ACTION ITEM
From the listing below, copy each line that holds "both".
== INPUT ==
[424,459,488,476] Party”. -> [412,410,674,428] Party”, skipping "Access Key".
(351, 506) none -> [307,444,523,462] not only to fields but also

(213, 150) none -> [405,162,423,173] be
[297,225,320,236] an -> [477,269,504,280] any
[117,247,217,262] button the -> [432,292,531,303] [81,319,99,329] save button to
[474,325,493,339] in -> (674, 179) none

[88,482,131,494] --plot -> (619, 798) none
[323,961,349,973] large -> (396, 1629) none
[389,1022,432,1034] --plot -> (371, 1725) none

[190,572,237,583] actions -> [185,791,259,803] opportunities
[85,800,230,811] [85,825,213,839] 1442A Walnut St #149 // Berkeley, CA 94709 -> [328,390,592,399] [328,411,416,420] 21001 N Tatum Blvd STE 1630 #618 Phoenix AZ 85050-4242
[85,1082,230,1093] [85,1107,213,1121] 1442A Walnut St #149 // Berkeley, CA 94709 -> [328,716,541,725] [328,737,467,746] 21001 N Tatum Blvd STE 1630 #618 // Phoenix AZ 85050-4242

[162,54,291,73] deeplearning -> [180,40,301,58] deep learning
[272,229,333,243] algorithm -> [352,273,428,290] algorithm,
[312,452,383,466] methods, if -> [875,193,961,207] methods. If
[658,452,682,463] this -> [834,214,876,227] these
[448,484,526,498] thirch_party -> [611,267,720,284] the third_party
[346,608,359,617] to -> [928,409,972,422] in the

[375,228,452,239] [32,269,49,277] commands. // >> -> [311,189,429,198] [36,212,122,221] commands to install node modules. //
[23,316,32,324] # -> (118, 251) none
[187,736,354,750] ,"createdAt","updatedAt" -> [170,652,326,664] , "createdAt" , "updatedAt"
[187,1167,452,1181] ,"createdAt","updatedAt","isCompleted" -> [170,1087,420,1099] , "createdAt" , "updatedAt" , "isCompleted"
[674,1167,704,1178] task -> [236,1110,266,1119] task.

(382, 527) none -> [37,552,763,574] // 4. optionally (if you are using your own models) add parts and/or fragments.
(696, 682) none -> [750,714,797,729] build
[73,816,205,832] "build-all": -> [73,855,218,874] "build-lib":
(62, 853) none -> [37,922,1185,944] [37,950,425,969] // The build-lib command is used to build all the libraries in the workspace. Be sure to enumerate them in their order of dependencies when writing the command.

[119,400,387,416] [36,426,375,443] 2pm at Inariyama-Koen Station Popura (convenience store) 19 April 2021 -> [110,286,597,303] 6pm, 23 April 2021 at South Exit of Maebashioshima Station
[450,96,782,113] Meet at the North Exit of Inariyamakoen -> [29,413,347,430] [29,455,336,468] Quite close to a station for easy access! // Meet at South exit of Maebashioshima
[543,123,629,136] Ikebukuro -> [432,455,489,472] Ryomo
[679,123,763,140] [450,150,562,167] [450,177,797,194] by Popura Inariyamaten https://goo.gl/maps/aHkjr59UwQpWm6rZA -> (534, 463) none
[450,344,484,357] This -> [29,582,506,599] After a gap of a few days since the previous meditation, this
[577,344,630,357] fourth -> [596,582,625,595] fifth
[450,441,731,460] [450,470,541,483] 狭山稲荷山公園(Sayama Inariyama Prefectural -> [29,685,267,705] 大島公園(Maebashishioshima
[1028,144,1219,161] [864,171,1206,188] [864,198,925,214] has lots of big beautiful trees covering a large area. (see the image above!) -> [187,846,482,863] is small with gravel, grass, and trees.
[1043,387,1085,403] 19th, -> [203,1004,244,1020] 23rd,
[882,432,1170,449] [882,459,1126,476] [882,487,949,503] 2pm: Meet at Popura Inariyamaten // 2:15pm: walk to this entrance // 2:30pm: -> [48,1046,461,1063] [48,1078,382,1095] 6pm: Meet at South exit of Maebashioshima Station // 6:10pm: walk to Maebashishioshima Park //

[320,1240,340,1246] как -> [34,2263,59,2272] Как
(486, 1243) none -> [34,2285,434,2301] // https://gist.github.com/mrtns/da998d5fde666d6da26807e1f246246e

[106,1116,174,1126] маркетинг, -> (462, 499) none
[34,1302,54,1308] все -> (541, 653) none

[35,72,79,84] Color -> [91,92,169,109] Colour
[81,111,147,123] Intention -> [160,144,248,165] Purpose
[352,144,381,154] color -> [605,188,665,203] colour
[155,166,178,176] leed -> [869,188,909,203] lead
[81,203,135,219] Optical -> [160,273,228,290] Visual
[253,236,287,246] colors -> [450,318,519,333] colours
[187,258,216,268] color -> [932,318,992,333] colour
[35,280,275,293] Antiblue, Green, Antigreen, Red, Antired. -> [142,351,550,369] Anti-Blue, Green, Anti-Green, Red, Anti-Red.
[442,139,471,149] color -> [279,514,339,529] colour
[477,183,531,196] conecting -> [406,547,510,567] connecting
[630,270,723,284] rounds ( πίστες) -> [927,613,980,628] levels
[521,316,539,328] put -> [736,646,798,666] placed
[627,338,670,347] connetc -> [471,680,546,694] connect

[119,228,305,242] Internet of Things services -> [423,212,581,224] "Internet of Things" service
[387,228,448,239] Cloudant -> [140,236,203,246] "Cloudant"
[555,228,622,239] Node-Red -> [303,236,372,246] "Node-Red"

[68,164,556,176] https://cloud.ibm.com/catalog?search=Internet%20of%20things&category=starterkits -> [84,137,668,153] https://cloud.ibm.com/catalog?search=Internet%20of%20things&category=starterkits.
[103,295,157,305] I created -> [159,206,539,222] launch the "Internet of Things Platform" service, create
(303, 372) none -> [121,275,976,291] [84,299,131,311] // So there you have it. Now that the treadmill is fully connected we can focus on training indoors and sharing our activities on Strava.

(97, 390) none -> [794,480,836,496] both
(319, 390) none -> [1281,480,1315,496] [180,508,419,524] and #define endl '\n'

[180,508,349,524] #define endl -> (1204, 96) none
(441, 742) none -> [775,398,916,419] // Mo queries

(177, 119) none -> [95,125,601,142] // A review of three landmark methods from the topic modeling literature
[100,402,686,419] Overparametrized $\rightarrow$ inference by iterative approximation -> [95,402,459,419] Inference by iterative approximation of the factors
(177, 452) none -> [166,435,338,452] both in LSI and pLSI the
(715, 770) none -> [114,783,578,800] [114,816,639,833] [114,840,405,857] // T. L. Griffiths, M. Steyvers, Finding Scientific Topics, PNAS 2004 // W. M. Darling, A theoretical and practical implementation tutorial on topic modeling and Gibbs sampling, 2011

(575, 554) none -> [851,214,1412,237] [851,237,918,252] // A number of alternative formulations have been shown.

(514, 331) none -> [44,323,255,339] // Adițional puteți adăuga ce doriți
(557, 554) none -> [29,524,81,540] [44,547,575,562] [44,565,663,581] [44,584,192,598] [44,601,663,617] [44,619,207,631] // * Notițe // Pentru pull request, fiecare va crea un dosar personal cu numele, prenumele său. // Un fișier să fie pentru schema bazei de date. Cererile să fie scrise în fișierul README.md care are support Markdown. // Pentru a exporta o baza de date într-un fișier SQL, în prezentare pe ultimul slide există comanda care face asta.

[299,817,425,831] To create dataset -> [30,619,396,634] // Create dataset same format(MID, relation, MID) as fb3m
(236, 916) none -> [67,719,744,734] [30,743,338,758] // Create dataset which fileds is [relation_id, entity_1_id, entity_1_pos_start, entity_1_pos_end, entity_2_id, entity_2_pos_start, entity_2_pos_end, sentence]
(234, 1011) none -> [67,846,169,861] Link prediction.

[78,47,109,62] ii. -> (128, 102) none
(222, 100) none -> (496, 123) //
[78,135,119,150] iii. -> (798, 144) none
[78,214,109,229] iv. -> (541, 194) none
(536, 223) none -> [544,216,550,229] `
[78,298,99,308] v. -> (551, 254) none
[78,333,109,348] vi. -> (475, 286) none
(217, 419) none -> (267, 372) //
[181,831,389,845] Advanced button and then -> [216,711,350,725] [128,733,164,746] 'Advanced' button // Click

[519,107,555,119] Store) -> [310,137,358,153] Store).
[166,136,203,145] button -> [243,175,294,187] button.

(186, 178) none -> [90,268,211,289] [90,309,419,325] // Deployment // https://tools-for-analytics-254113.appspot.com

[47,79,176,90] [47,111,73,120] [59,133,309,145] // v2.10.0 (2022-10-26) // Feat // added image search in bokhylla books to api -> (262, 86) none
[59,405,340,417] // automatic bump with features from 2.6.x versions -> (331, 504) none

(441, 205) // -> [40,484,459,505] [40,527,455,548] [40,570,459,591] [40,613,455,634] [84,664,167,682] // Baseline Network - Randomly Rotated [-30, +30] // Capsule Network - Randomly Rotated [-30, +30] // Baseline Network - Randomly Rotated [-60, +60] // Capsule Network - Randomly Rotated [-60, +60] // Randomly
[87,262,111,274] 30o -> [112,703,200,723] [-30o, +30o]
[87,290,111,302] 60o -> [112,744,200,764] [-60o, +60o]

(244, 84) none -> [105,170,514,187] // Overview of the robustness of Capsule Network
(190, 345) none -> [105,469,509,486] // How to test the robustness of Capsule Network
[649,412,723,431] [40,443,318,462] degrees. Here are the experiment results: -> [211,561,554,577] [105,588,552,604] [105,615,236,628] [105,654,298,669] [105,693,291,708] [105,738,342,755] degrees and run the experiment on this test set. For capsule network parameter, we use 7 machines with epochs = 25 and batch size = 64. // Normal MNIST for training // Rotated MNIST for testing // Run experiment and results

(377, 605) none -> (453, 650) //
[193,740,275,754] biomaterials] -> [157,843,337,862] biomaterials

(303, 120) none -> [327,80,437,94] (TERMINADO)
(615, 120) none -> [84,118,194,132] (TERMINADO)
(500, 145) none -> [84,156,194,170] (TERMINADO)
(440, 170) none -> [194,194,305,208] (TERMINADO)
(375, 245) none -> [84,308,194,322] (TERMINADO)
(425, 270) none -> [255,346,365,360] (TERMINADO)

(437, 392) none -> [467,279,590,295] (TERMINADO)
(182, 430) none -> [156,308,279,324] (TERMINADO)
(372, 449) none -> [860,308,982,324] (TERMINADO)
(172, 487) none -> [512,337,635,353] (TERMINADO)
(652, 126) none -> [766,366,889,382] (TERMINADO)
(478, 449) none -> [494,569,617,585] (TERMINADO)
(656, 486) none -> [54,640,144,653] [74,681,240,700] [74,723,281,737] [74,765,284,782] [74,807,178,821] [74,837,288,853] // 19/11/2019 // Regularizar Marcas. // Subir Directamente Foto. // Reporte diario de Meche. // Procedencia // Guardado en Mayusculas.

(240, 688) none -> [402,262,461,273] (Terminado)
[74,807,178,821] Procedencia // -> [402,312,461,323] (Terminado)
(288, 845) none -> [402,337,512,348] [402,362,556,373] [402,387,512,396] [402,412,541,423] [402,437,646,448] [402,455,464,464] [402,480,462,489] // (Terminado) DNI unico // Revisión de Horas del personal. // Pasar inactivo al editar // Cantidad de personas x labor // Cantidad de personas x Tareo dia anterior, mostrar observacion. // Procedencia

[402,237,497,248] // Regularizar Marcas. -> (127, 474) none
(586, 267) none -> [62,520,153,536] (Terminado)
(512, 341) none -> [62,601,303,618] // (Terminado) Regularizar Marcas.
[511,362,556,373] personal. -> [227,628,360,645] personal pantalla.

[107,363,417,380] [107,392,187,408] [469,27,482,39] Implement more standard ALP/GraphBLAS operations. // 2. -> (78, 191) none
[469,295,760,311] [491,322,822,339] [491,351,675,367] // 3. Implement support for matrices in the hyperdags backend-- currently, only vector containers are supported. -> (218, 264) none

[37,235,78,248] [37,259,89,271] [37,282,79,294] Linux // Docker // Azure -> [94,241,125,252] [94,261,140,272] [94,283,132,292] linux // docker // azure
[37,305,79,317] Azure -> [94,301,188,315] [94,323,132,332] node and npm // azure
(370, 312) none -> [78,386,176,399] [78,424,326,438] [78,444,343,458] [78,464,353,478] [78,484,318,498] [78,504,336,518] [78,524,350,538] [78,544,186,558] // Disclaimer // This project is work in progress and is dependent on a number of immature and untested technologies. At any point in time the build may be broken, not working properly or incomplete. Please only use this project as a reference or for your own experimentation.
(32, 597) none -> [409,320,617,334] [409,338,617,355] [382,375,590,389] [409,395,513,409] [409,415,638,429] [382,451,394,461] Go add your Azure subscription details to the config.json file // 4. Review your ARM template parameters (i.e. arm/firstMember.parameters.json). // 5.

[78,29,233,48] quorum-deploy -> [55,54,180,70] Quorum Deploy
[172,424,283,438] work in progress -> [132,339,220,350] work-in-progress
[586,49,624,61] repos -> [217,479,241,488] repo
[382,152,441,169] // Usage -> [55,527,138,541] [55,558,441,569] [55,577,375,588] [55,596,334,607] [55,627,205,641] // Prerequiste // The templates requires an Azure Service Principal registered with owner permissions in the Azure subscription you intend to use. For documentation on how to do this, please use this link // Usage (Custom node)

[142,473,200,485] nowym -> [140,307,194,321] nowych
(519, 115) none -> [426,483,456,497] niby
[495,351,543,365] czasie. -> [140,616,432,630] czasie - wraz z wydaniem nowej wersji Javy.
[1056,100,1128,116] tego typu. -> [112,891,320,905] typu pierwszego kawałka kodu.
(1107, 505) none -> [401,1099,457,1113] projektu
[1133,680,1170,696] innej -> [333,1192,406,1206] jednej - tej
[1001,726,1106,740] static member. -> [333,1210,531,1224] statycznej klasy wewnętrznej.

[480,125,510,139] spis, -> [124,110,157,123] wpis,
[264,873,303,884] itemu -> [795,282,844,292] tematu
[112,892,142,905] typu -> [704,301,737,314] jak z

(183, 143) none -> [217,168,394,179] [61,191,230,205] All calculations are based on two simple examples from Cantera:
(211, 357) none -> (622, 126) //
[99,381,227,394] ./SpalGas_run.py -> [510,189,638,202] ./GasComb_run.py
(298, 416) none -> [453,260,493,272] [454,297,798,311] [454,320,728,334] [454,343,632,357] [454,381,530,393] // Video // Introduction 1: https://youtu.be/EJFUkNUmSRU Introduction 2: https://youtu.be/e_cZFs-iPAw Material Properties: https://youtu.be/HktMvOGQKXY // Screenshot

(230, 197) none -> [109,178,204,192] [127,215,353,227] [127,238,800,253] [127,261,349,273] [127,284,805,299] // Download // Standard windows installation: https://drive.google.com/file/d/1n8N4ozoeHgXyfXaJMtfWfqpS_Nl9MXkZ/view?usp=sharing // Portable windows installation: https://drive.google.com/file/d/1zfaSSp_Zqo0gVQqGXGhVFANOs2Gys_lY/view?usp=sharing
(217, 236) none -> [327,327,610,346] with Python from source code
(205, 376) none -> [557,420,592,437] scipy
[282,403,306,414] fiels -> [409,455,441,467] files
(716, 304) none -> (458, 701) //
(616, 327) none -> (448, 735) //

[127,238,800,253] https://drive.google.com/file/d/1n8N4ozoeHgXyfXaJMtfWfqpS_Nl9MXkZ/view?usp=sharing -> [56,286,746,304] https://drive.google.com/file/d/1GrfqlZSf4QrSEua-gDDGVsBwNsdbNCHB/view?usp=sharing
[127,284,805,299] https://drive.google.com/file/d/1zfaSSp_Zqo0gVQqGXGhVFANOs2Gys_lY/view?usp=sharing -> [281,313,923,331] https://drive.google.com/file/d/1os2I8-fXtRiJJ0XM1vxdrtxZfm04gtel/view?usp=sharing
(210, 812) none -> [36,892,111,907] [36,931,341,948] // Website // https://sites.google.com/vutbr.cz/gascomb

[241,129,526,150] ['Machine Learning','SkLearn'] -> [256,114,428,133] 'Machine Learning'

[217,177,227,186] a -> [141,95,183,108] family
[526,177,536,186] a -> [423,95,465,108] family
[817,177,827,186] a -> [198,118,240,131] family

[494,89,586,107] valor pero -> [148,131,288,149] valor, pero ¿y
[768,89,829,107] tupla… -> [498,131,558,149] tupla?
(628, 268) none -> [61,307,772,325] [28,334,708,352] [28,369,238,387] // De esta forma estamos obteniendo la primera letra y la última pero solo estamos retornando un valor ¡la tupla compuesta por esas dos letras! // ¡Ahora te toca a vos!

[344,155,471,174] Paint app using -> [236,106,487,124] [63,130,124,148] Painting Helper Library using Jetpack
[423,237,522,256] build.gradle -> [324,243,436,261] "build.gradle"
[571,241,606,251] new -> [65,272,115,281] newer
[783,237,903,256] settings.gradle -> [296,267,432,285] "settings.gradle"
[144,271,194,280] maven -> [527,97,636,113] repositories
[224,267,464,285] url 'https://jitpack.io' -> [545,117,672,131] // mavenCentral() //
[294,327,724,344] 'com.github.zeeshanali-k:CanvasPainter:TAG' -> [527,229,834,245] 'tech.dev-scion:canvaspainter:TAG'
===
RESPONSE TO THE TASK
(97, 390) none -> [794,480,836,496] both
(177, 452) none -> [166,435,338,452] both in LSI and pLSI the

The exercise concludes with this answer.